_How to complete this task_
Give back the whole listing verbatim, printing none of its pictures.

_Task input_
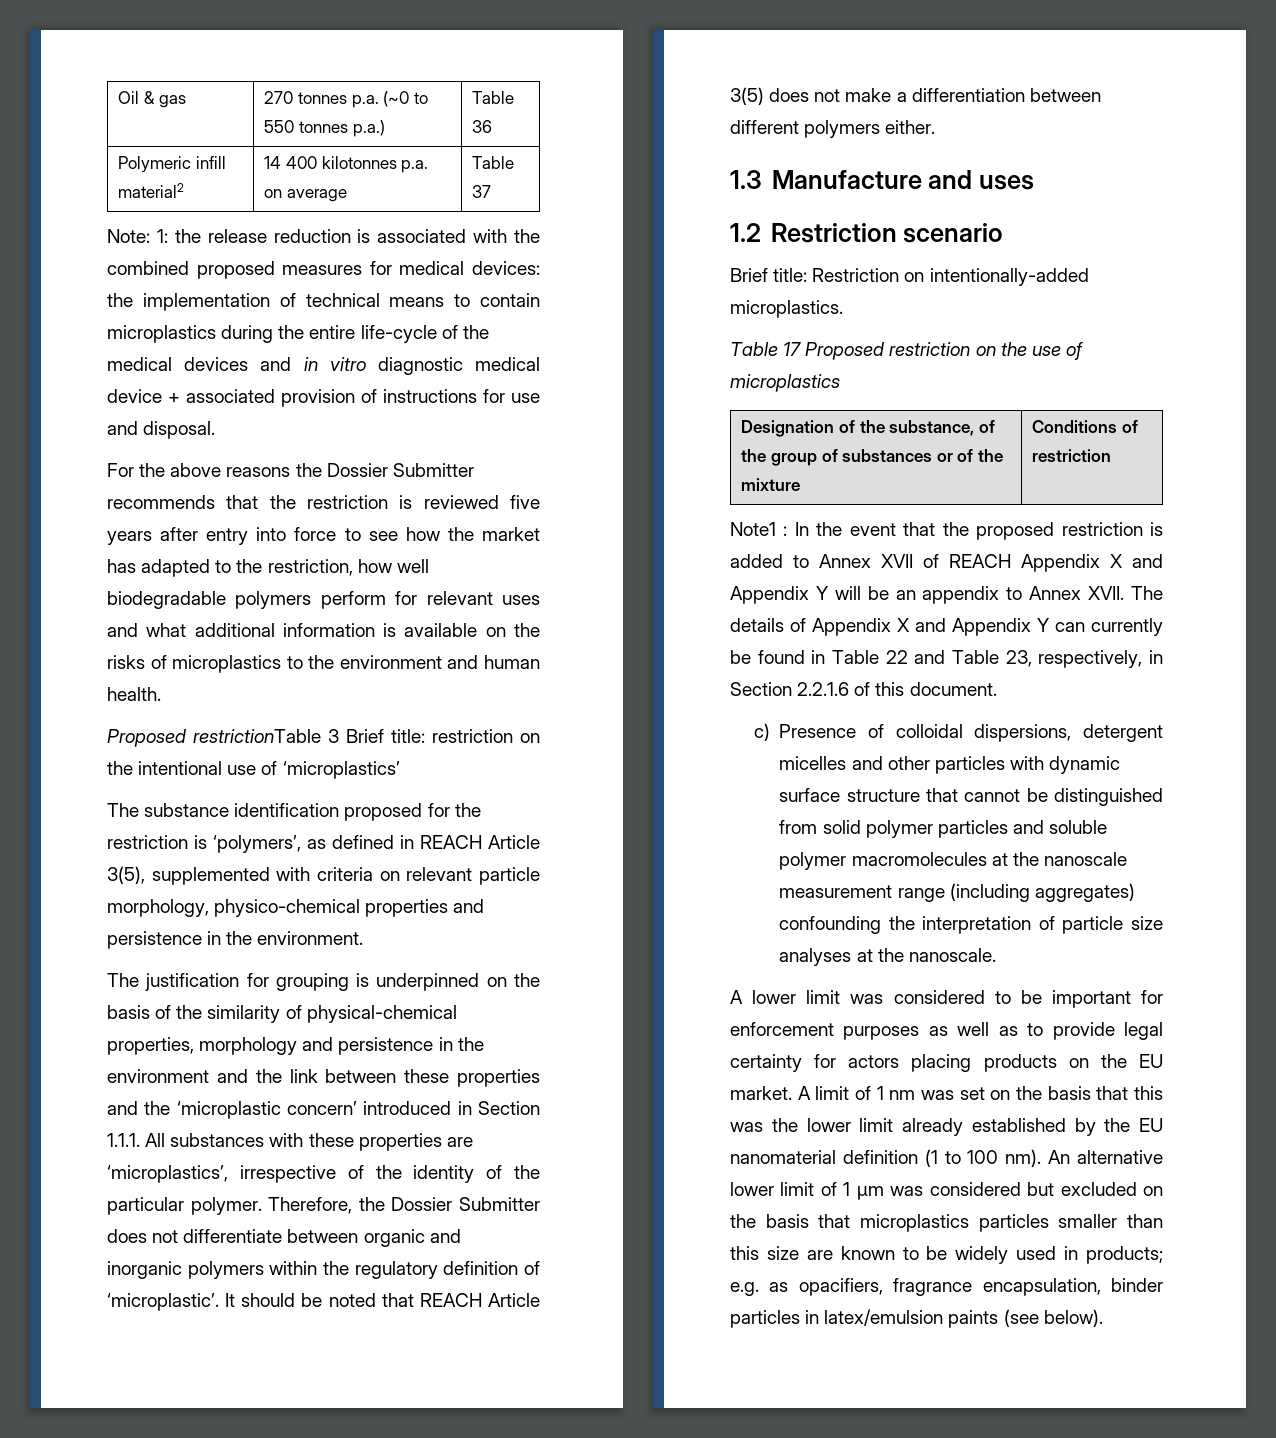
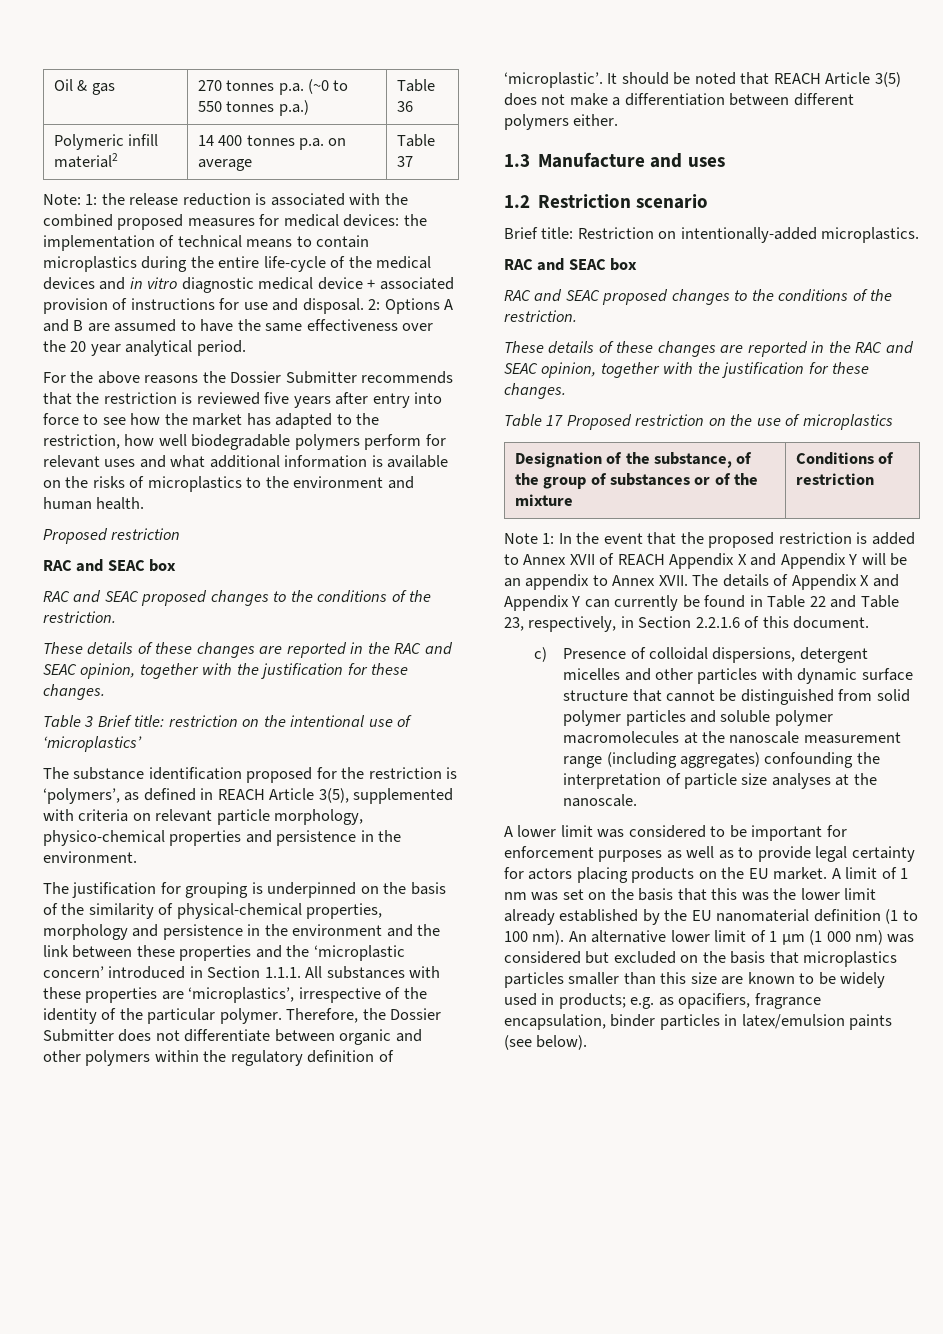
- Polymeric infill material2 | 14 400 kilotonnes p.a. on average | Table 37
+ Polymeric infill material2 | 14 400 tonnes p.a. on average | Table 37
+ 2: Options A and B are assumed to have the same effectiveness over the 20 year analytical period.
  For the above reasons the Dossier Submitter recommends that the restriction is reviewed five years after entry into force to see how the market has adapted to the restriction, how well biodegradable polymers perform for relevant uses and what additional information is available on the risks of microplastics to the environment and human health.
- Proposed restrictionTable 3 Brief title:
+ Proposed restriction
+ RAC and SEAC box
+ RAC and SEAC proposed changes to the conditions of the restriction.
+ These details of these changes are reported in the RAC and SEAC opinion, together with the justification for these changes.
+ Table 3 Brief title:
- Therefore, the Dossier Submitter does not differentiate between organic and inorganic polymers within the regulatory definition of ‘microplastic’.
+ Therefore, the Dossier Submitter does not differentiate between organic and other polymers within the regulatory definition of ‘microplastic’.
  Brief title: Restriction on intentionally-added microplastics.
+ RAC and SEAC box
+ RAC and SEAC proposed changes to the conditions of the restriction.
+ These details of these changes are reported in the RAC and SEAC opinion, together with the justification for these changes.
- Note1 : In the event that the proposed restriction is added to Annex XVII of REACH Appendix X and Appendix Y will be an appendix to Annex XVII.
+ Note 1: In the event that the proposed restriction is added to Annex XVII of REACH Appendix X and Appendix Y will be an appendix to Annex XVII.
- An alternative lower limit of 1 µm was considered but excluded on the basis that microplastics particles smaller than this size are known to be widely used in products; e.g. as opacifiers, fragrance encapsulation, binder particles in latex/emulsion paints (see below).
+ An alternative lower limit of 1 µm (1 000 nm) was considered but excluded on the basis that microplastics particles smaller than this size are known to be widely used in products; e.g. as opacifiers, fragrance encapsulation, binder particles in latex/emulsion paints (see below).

_Answer for the task_
- Polymeric infill material2 | 14 400 kilotonnes p.a. on average | Table 37
+ Polymeric infill material2 | 14 400 tonnes p.a. on average | Table 37
+ 2: Options A and B are assumed to have the same effectiveness over the 20 year analytical period.
  For the above reasons the Dossier Submitter recommends that the restriction is reviewed five years after entry into force to see how the market has adapted to the restriction, how well biodegradable polymers perform for relevant uses and what additional information is available on the risks of microplastics to the environment and human health.
- Proposed restrictionTable 3 Brief title:
+ Proposed restriction
+ RAC and SEAC box
+ RAC and SEAC proposed changes to the conditions of the restriction.
+ These details of these changes are reported in the RAC and SEAC opinion, together with the justification for these changes.
+ Table 3 Brief title:
- Therefore, the Dossier Submitter does not differentiate between organic and inorganic polymers within the regulatory definition of ‘microplastic’.
+ Therefore, the Dossier Submitter does not differentiate between organic and other polymers within the regulatory definition of ‘microplastic’.
  Brief title: Restriction on intentionally-added microplastics.
+ RAC and SEAC box
+ RAC and SEAC proposed changes to the conditions of the restriction.
+ These details of these changes are reported in the RAC and SEAC opinion, together with the justification for these changes.
- Note1 : In the event that the proposed restriction is added to Annex XVII of REACH Appendix X and Appendix Y will be an appendix to Annex XVII.
+ Note 1: In the event that the proposed restriction is added to Annex XVII of REACH Appendix X and Appendix Y will be an appendix to Annex XVII.
- An alternative lower limit of 1 µm was considered but excluded on the basis that microplastics particles smaller than this size are known to be widely used in products; e.g. as opacifiers, fragrance encapsulation, binder particles in latex/emulsion paints (see below).
+ An alternative lower limit of 1 µm (1 000 nm) was considered but excluded on the basis that microplastics particles smaller than this size are known to be widely used in products; e.g. as opacifiers, fragrance encapsulation, binder particles in latex/emulsion paints (see below).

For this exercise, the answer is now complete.